• [Activity] Somewhere below are a line with "margin-left: none ->" and a later line with "background: #be185d ->". Output exactly those lines and all lines between them.
(Beginning of Records shown)
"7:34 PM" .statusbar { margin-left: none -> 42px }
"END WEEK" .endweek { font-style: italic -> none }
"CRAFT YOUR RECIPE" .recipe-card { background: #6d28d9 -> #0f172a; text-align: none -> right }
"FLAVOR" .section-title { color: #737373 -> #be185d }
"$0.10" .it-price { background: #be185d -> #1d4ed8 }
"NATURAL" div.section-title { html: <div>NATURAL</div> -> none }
(End of Records shown)
(Beginning of Records shown)
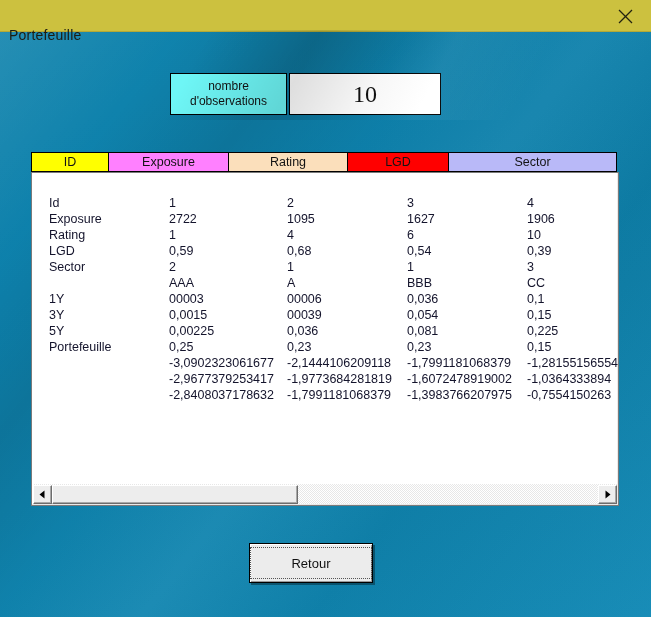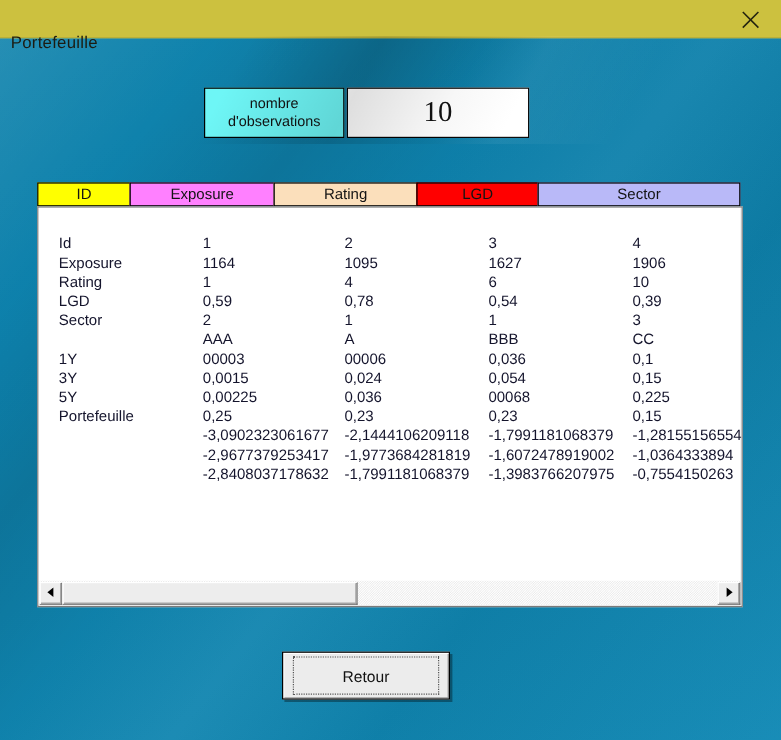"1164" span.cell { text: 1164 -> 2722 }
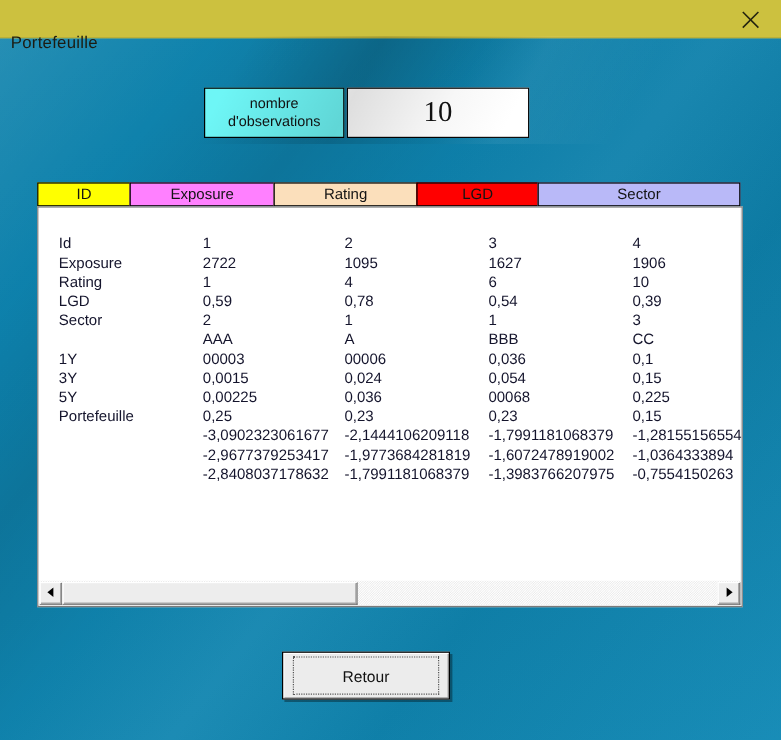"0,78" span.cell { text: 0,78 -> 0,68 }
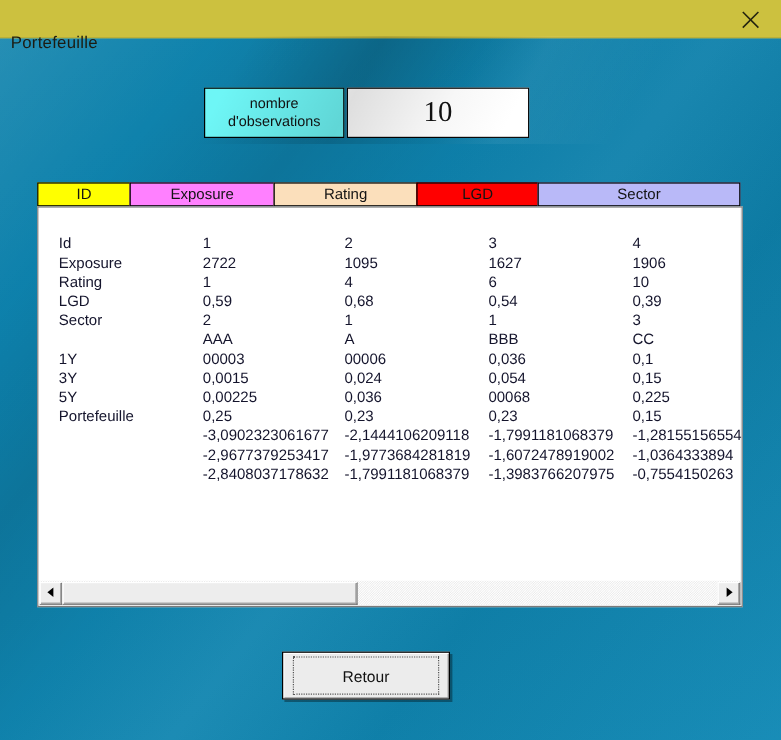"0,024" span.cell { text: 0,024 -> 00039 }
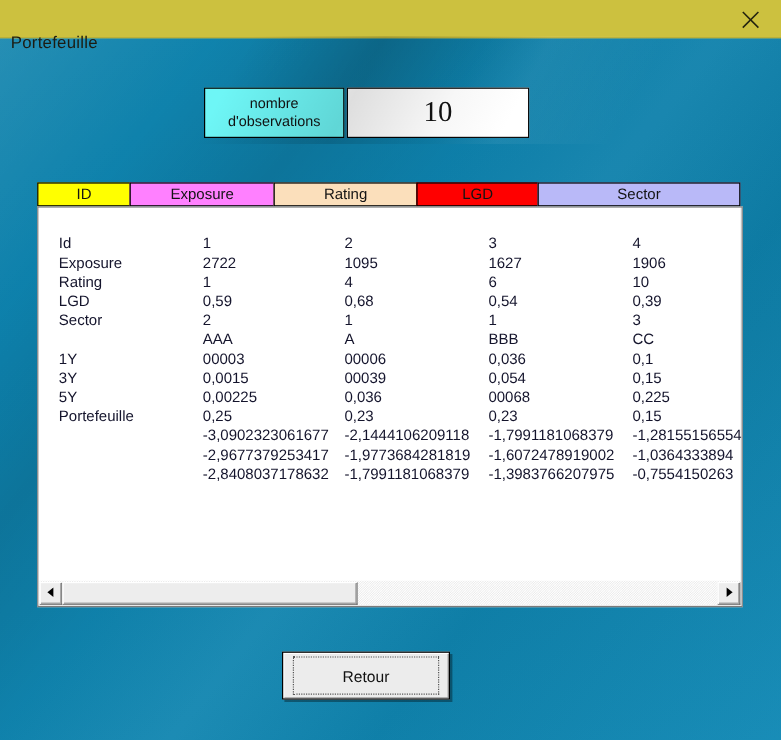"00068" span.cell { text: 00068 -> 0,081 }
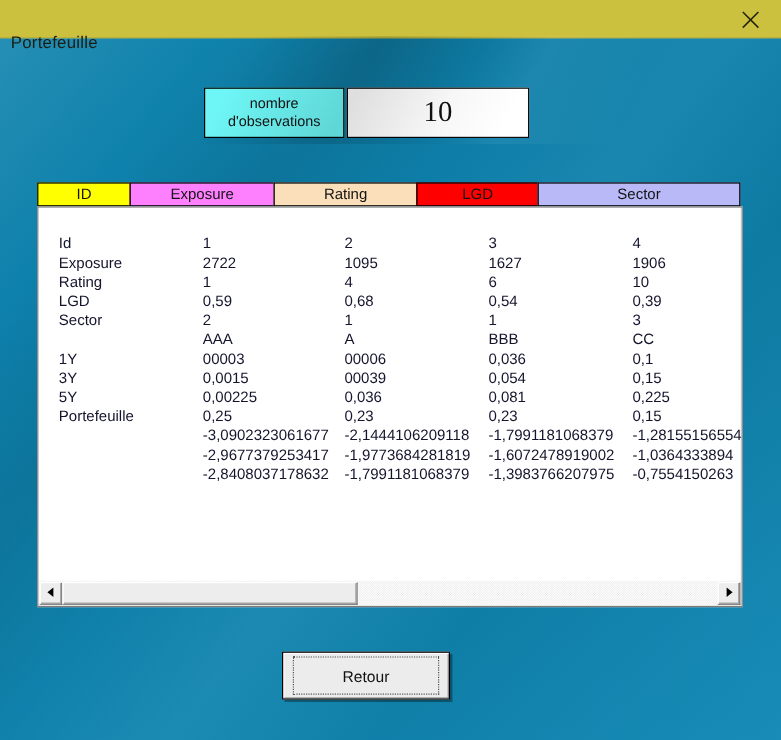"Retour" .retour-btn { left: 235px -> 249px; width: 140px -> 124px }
(End of Records shown)
(Beginning of Records shown)
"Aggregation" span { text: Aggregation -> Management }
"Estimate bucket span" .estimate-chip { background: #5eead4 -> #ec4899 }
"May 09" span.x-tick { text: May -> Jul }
(End of Records shown)
• [Response to the task]
"7:34 PM" .statusbar { margin-left: none -> 42px }
"END WEEK" .endweek { font-style: italic -> none }
"CRAFT YOUR RECIPE" .recipe-card { background: #6d28d9 -> #0f172a; text-align: none -> right }
"FLAVOR" .section-title { color: #737373 -> #be185d }
"$0.10" .it-price { background: #be185d -> #1d4ed8 }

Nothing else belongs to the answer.